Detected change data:
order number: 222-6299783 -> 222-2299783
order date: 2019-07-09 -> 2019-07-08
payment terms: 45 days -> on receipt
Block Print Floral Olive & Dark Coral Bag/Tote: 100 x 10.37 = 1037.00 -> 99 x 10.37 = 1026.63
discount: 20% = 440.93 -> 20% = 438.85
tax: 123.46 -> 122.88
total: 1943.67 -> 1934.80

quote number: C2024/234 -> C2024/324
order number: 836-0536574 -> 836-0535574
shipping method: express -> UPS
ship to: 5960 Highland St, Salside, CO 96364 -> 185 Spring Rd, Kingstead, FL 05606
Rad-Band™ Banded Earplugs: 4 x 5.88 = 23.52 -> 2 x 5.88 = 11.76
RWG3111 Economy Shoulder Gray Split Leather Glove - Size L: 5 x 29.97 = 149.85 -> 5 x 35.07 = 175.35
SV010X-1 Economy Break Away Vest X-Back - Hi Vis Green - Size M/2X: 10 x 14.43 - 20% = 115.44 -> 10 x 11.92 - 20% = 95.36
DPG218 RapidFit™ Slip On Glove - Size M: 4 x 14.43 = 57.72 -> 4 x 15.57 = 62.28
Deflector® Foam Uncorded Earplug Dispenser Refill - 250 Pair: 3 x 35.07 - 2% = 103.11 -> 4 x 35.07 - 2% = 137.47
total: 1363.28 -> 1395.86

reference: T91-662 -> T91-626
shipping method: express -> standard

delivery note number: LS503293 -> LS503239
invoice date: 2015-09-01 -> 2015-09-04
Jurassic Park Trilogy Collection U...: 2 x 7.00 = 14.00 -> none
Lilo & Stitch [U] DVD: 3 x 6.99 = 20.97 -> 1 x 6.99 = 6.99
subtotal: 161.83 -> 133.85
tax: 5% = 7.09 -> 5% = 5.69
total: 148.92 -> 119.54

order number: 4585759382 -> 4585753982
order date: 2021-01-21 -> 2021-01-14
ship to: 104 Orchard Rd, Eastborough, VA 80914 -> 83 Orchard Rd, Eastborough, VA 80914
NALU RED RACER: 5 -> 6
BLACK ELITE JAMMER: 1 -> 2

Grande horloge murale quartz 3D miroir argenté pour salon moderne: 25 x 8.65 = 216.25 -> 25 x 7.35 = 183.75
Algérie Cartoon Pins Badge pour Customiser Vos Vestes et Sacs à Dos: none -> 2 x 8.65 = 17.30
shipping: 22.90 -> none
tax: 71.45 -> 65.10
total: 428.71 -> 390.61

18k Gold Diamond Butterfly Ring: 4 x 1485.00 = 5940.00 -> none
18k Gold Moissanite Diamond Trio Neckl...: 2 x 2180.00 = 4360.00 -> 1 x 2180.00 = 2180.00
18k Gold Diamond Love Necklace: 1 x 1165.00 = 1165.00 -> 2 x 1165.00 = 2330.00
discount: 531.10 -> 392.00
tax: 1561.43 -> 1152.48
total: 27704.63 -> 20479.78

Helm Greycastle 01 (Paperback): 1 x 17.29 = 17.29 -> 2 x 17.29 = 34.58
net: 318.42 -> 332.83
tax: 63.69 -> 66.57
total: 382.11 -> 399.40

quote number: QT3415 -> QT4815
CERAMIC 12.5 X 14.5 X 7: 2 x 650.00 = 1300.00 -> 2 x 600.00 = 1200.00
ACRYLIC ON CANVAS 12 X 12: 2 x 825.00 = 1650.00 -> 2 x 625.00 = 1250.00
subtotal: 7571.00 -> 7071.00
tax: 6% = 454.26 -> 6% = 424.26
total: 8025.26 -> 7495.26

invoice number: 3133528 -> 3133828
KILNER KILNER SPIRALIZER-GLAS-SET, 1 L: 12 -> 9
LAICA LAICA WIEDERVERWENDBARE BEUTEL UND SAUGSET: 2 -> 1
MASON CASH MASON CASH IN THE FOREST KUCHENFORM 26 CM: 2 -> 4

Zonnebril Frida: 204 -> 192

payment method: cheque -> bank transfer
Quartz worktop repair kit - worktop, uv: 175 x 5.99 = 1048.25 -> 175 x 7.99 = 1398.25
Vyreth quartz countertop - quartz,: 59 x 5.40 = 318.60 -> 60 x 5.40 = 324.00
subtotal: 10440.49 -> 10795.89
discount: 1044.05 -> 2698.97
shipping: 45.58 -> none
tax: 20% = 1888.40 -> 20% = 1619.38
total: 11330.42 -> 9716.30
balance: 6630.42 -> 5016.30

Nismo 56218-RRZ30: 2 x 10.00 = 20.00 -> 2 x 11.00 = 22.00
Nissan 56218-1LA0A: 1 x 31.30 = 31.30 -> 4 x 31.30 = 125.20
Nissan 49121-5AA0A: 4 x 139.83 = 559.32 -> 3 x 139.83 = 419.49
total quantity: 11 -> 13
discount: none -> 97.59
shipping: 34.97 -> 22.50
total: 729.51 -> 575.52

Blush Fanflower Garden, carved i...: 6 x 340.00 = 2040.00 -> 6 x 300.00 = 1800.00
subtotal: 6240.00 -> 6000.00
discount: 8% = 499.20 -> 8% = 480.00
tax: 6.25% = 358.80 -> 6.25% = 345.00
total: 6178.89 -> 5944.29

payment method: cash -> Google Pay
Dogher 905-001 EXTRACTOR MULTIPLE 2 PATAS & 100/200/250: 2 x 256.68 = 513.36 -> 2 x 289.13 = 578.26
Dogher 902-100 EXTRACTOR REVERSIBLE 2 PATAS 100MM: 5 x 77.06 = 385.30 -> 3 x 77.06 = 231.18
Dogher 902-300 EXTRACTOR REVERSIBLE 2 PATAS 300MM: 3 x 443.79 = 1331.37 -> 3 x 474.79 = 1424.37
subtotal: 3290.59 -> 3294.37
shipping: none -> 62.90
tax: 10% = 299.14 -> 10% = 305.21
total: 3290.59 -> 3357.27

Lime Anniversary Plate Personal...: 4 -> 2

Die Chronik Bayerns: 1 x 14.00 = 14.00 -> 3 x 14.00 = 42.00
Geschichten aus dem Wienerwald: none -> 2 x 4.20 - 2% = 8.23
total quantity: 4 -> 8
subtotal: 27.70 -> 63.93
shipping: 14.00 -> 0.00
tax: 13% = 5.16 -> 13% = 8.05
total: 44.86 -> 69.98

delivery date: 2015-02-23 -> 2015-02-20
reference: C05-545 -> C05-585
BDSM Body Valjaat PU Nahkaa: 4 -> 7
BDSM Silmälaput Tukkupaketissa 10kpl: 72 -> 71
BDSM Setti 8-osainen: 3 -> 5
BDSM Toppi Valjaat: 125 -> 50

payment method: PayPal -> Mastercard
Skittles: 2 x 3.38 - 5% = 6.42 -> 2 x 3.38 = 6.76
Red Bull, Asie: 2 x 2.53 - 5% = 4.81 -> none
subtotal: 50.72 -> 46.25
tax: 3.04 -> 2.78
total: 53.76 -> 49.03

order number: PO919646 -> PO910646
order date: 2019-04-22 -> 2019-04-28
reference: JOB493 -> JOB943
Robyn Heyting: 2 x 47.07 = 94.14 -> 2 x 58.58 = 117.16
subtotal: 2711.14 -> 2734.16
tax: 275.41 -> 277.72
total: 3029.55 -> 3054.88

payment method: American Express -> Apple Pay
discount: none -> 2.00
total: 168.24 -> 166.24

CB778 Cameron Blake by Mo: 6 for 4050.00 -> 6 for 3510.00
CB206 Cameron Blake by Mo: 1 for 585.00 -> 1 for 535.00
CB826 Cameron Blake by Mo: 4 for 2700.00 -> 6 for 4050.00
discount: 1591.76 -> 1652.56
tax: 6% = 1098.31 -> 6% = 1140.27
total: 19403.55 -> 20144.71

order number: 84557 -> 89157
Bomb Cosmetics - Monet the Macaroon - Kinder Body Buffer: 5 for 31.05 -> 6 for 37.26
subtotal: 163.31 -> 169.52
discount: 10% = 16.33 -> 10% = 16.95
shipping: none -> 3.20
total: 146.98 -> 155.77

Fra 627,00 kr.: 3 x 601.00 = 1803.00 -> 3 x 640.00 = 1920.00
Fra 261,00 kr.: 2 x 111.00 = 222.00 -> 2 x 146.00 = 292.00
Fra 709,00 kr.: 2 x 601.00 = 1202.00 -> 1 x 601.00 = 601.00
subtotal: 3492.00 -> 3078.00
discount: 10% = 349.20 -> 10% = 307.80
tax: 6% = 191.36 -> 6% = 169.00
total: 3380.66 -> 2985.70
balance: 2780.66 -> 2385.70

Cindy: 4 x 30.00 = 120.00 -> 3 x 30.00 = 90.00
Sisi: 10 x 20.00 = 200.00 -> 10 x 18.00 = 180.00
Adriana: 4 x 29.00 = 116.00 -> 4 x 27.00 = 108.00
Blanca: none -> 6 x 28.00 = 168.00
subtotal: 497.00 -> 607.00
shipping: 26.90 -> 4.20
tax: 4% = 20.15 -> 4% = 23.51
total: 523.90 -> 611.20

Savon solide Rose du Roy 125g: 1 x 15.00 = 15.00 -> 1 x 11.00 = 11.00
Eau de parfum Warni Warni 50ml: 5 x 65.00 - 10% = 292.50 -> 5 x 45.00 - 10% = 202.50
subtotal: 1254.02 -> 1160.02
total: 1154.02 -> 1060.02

• _Problem details_: As the answer, set down only the lines from the data above between the one holding "total: 729.51 -> 575.52" and the one holding "Fra 627,00 kr.: 3", inclusive, exactly as they read.

• _Exercise output_:
total: 729.51 -> 575.52

Blush Fanflower Garden, carved i...: 6 x 340.00 = 2040.00 -> 6 x 300.00 = 1800.00
subtotal: 6240.00 -> 6000.00
discount: 8% = 499.20 -> 8% = 480.00
tax: 6.25% = 358.80 -> 6.25% = 345.00
total: 6178.89 -> 5944.29

payment method: cash -> Google Pay
Dogher 905-001 EXTRACTOR MULTIPLE 2 PATAS & 100/200/250: 2 x 256.68 = 513.36 -> 2 x 289.13 = 578.26
Dogher 902-100 EXTRACTOR REVERSIBLE 2 PATAS 100MM: 5 x 77.06 = 385.30 -> 3 x 77.06 = 231.18
Dogher 902-300 EXTRACTOR REVERSIBLE 2 PATAS 300MM: 3 x 443.79 = 1331.37 -> 3 x 474.79 = 1424.37
subtotal: 3290.59 -> 3294.37
shipping: none -> 62.90
tax: 10% = 299.14 -> 10% = 305.21
total: 3290.59 -> 3357.27

Lime Anniversary Plate Personal...: 4 -> 2

Die Chronik Bayerns: 1 x 14.00 = 14.00 -> 3 x 14.00 = 42.00
Geschichten aus dem Wienerwald: none -> 2 x 4.20 - 2% = 8.23
total quantity: 4 -> 8
subtotal: 27.70 -> 63.93
shipping: 14.00 -> 0.00
tax: 13% = 5.16 -> 13% = 8.05
total: 44.86 -> 69.98

delivery date: 2015-02-23 -> 2015-02-20
reference: C05-545 -> C05-585
BDSM Body Valjaat PU Nahkaa: 4 -> 7
BDSM Silmälaput Tukkupaketissa 10kpl: 72 -> 71
BDSM Setti 8-osainen: 3 -> 5
BDSM Toppi Valjaat: 125 -> 50

payment method: PayPal -> Mastercard
Skittles: 2 x 3.38 - 5% = 6.42 -> 2 x 3.38 = 6.76
Red Bull, Asie: 2 x 2.53 - 5% = 4.81 -> none
subtotal: 50.72 -> 46.25
tax: 3.04 -> 2.78
total: 53.76 -> 49.03

order number: PO919646 -> PO910646
order date: 2019-04-22 -> 2019-04-28
reference: JOB493 -> JOB943
Robyn Heyting: 2 x 47.07 = 94.14 -> 2 x 58.58 = 117.16
subtotal: 2711.14 -> 2734.16
tax: 275.41 -> 277.72
total: 3029.55 -> 3054.88

payment method: American Express -> Apple Pay
discount: none -> 2.00
total: 168.24 -> 166.24

CB778 Cameron Blake by Mo: 6 for 4050.00 -> 6 for 3510.00
CB206 Cameron Blake by Mo: 1 for 585.00 -> 1 for 535.00
CB826 Cameron Blake by Mo: 4 for 2700.00 -> 6 for 4050.00
discount: 1591.76 -> 1652.56
tax: 6% = 1098.31 -> 6% = 1140.27
total: 19403.55 -> 20144.71

order number: 84557 -> 89157
Bomb Cosmetics - Monet the Macaroon - Kinder Body Buffer: 5 for 31.05 -> 6 for 37.26
subtotal: 163.31 -> 169.52
discount: 10% = 16.33 -> 10% = 16.95
shipping: none -> 3.20
total: 146.98 -> 155.77

Fra 627,00 kr.: 3 x 601.00 = 1803.00 -> 3 x 640.00 = 1920.00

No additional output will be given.